Speculative curating is defined in relation to the curatorial narrative of the fictional, wherein imaginary content can emerge and be presented as “what-if” scenarios. In line with what Donna Haraway terms speculative fabulation, a collective way of collectively creating imaginary narratives, speculative curating generates virtual content that frames the memory and the forgetting of exhibition mechanisms.1 This concept overlaps with institutional critiques, which have gained popularity in crafting stories and conducting experiments in major museums and biennales. Therefore, speculative curating heavily relies on exhibition amnesia, which becomes the “framework” for art containing real aesthetic qualities that can be approached but not directly accessed.2

One such approach can be observed in the work of Taiwanese artist Shi Jinhua, titled Index to the Moon. This work continues from the 2010 Taipei Biennale titled Museum Space for Rent, in which a museum space was offered for lease to a commercial gallery. Shi presented documentation of the empty gallery in a Taipei art gallery. Shi auctioned a portion of the space located in Room 103 on the first floor of the Taipei Fine Arts Museum at that time and used the proceeds as material fees for the production of artworks. After six months, the exhibition was taken down, and Shi returned to the empty gallery to shoot a video with voiceover providing a guided tour of the previous exhibition. Shi’s Index to the Moon an allusion to the Zen classics in the 16th century, interrogated the apparatus of art in which works of art circulate, are presented, accumulate, are consumed, and are produced. It made transparent the political economy of art, which encompasses social relations and linguistic aspects. The apparatus of art means not just the institutions of art that seek correlations with social institutions in terms of aesthetic ideology. Although these two can overlap in some areas, the latter historically emphasizes the construction of the public sphere and the museum system as they both grew in the late 18th century, while the former, the apparatus, stresses the notion of authority in the Foucauldian notion of power in relation to subjectivity.

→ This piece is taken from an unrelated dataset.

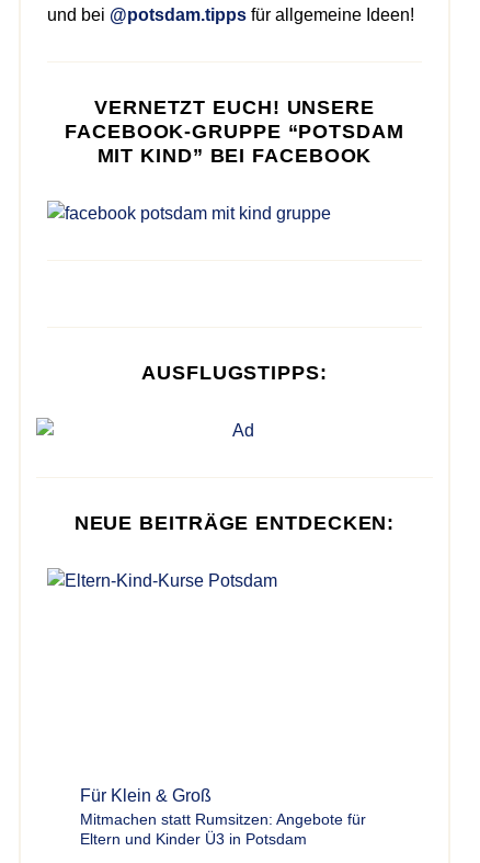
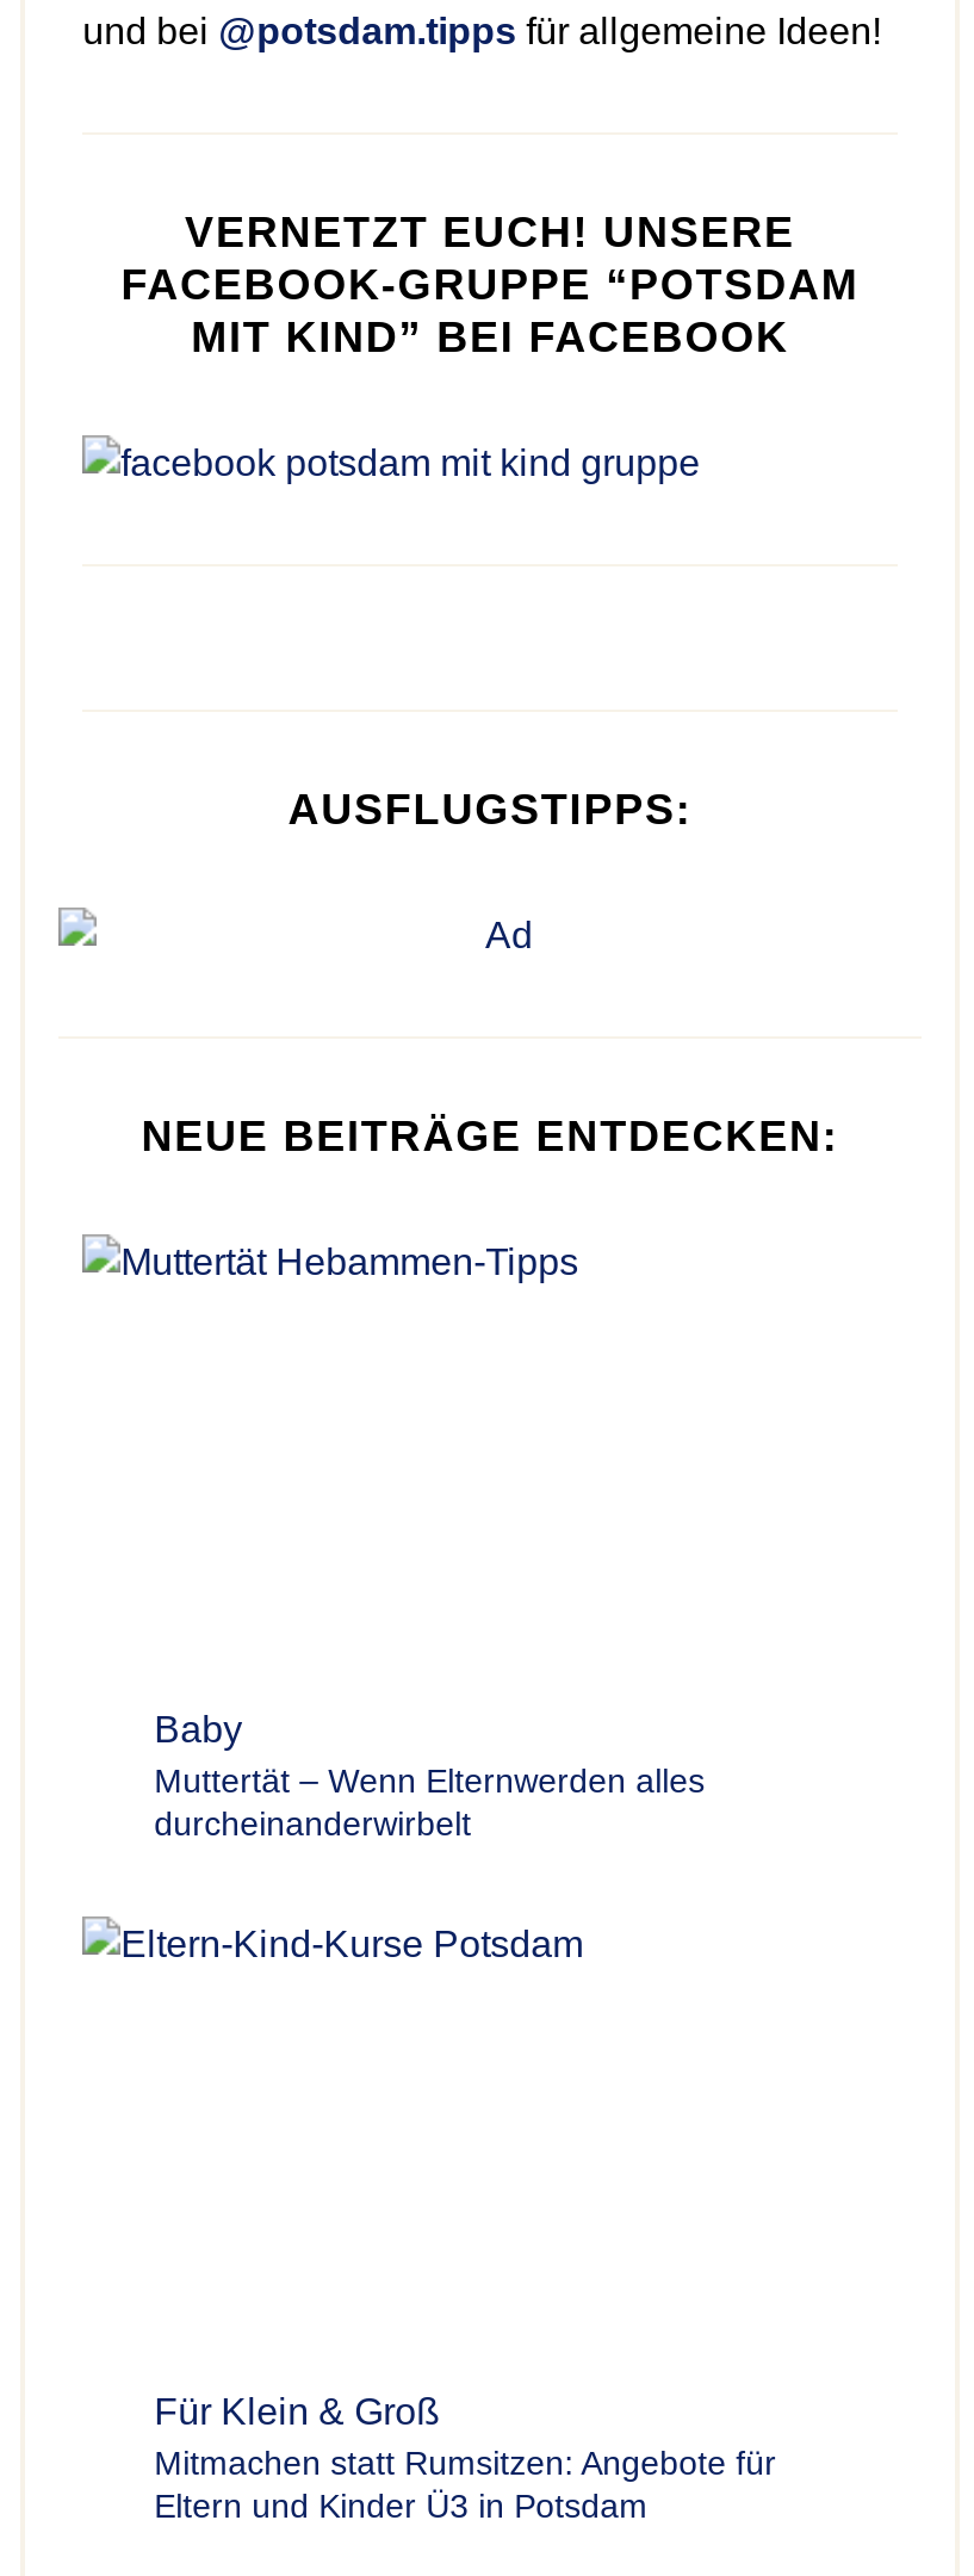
none -> [154,1708,705,1842] Baby | Muttertät – Wenn Elternwerden alles | durcheinanderwirbelt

Shi Jinhua, Museum Space for Rent, Mixed Media, Taipei Fine Arts Musuem, 2010.
Shi Jinhua, Index to the Moon, Mixed Media, Taipei Fine Arts Musuem, 2010-2013. 

Giorgio Agamben’s thoughts in What is an Apparatus? provide invaluable insights into closely reading the term “apparatus” (dispositif in French), as Foucault sometimes used it in the context of the “deployment of sexuality and kinship,” or later in the mid-1970s, when he referred to “governmentality” or the “government of men.” While Louis Althusser’s “state apparatuses” often rely on the crude distinction between ideology and its determinant structural causes, and are therefore much closer to the notion of social institutions, Agamben, instead, sheds light on the critical path of dispositif tracing it back to Hegel’s “positive,” as noted by Foucault’s teacher, Jean Hyppolite. Recognizing the apparatus as necessary for both subjectification, such as in repression as power, and as an object for critique, Agamben draws insights from Foucault’s interview in 1977, as follows:

1 I am indebted to Haraway’s ideals, thinking of speculative curating not only as fantasy narratives, akin to science fiction, but also as a working relationship among curators, artists, and the public. Donna J. Haraway, Staying with the Trouble: Making Kin in the Chthulucene (Durham: Duke University Press, 2016) 11.
2 Similar to Object-Oriented Ontology, which holds that the essence of art cannot be directly accessed but can be approached, much like in Das Ge-stell, the frame. Graham Harman, Art and Objects (Cambridge: Polity Press) 28-29.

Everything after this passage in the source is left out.